**Work task**
Retrieve all lines below that have the string "solid".

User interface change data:
##############################
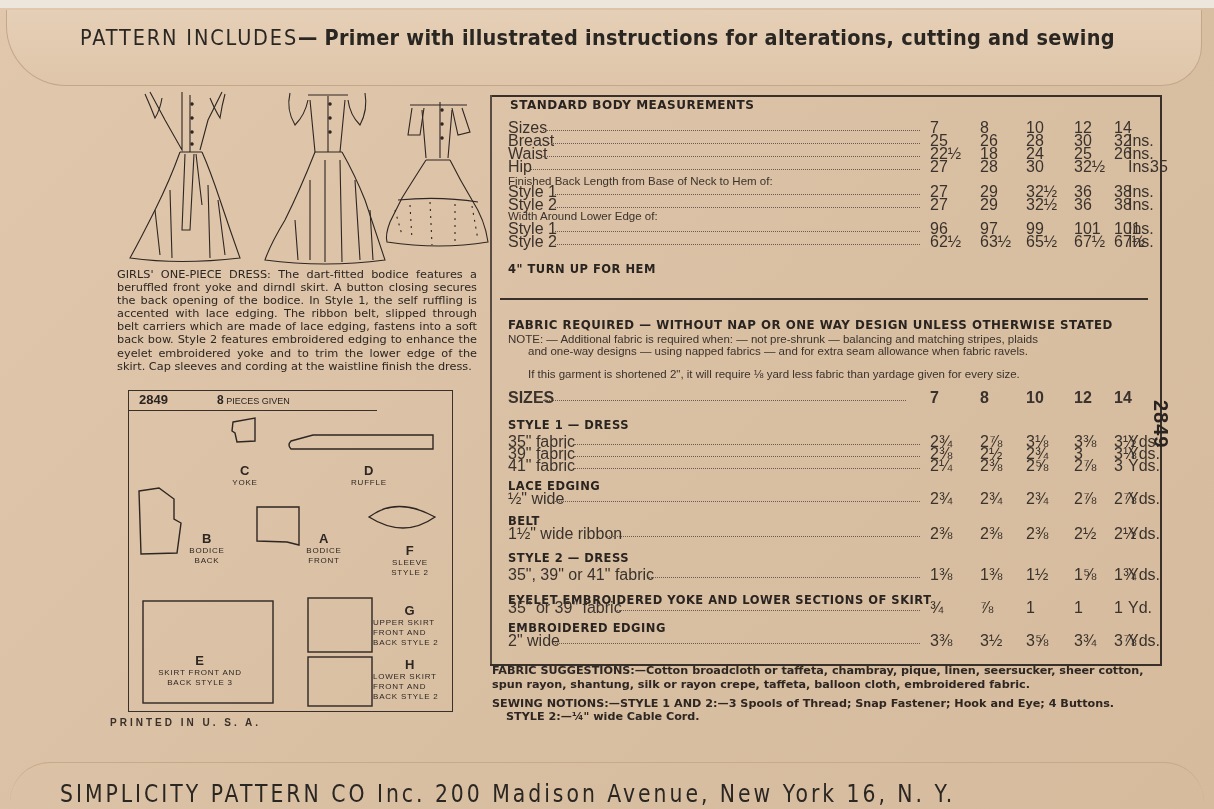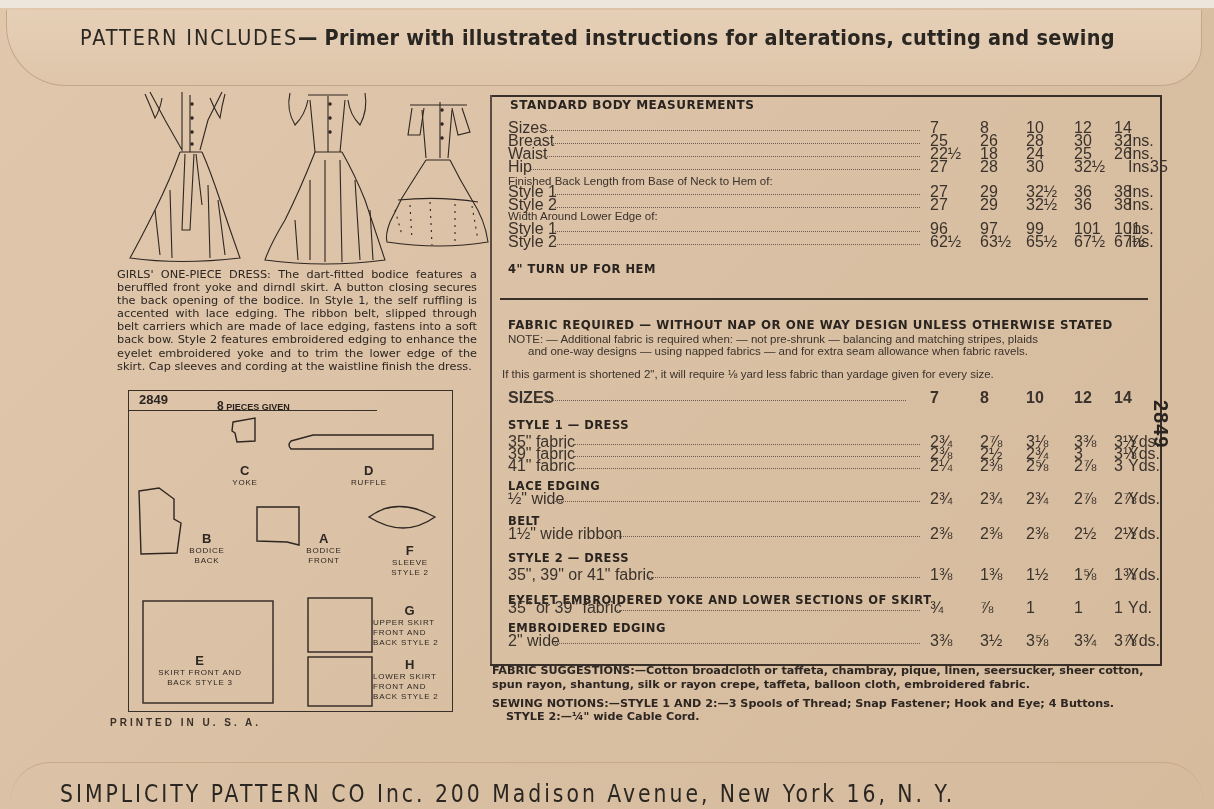--- a/index.html
+++ b/index.html
@@ -35,21 +35,21 @@
     font-size: 11.3px; line-height: 13.1px; font-weight: normal; color: #2c2622; text-align: justify;
   }
   .pieces-box {
     position: absolute; left: 128px; top: 390px; width: 325px; height: 322px;
     border: 1.5px solid #3a302a;
   }
   .pieces-head {
     position: absolute; left: 0; top: 0; width: 248px; height: 20px; border-bottom: 1.5px solid #3a302a;
   }
   .pieces-num { position: absolute; left: 10px; top: 1px; font-weight: bold; font-size: 13px; }
-  .pieces-given { position: absolute; left: 88px; top: 8px; font-size: 9px; font-weight: bold; }
+  .pieces-given { position: absolute; left: 88px; top: 2px; font-size: 9px; font-weight: normal; }
   .pieces-given b { font-size: 12px; }
   .piece-label { position: absolute; font-size: 8px; line-height: 10px; text-align: center; letter-spacing: 0.8px; color: #2d2622; }
   .piece-letter { display: block; font-size: 13px; font-weight: bold; line-height: 15px; }
   .printed { position: absolute; left: 110px; top: 717px; font-size: 10px; font-weight: bold; letter-spacing: 3px; color: #3a302a; }
   .right-box {
     position: absolute; left: 490px; top: 95px; width: 672px; height: 570px;
     border-top: 2px solid #3a302a; border-right: 2px solid #3a302a;
   }
   .left-rule { position: absolute; left: 490px; top: 95px; width: 2px; height: 570px; background: #5a4c42; }
   .bottom-rule { position: absolute; left: 490px; top: 664px; width: 672px; height: 2px; background: #3a302a; }
@@ -229,21 +229,21 @@
 
 <div class="note" style="top:175px">Finished Back Length from Base of Neck to Hem of:</div>
 <div class="note" style="top:210px">Width Around Lower Edge of:</div>
 <div class="sub-head" style="top:262px">4" TURN UP FOR HEM</div>
 
 <div class="divider"></div>
 
 <div class="sec-title" style="left:508px;top:318px;font-size:11.8px">FABRIC REQUIRED — WITHOUT NAP OR ONE WAY DESIGN UNLESS OTHERWISE STATED</div>
 <div class="note" style="top:333px">NOTE: — Additional fabric is required when: — not pre-shrunk — balancing and matching stripes, plaids</div>
 <div class="note" style="top:345px;left:528px">and one-way designs — using napped fabrics — and for extra seam allowance when fabric ravels.</div>
-<div class="note" style="top:368px;left:502px">If this garment is shortened 2", it will require ⅛ yard less fabric than yardage given for every size.</div>
+<div class="note" style="top:368px;left:528px">If this garment is shortened 2", it will require ⅛ yard less fabric than yardage given for every size.</div>
 
 <div class="sub-head" style="top:418px">STYLE 1 — DRESS</div>
 <div class="sub-head" style="top:479px">LACE EDGING</div>
 <div class="sub-head" style="top:514px">BELT</div>
 <div class="sub-head" style="top:551px">STYLE 2 — DRESS</div>
 <div class="sub-head" style="top:593px">EYELET EMBROIDERED YOKE AND LOWER SECTIONS OF SKIRT</div>
 <div class="sub-head" style="top:621px">EMBROIDERED EDGING</div>
 
 <div id="fabric-rows">
     <div class="row" style="top: 392px; font-weight: bold;">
##############################
**Answer to the problem**
     border: 1.5px solid #3a302a;
     position: absolute; left: 0; top: 0; width: 248px; height: 20px; border-bottom: 1.5px solid #3a302a;
     border-top: 2px solid #3a302a; border-right: 2px solid #3a302a;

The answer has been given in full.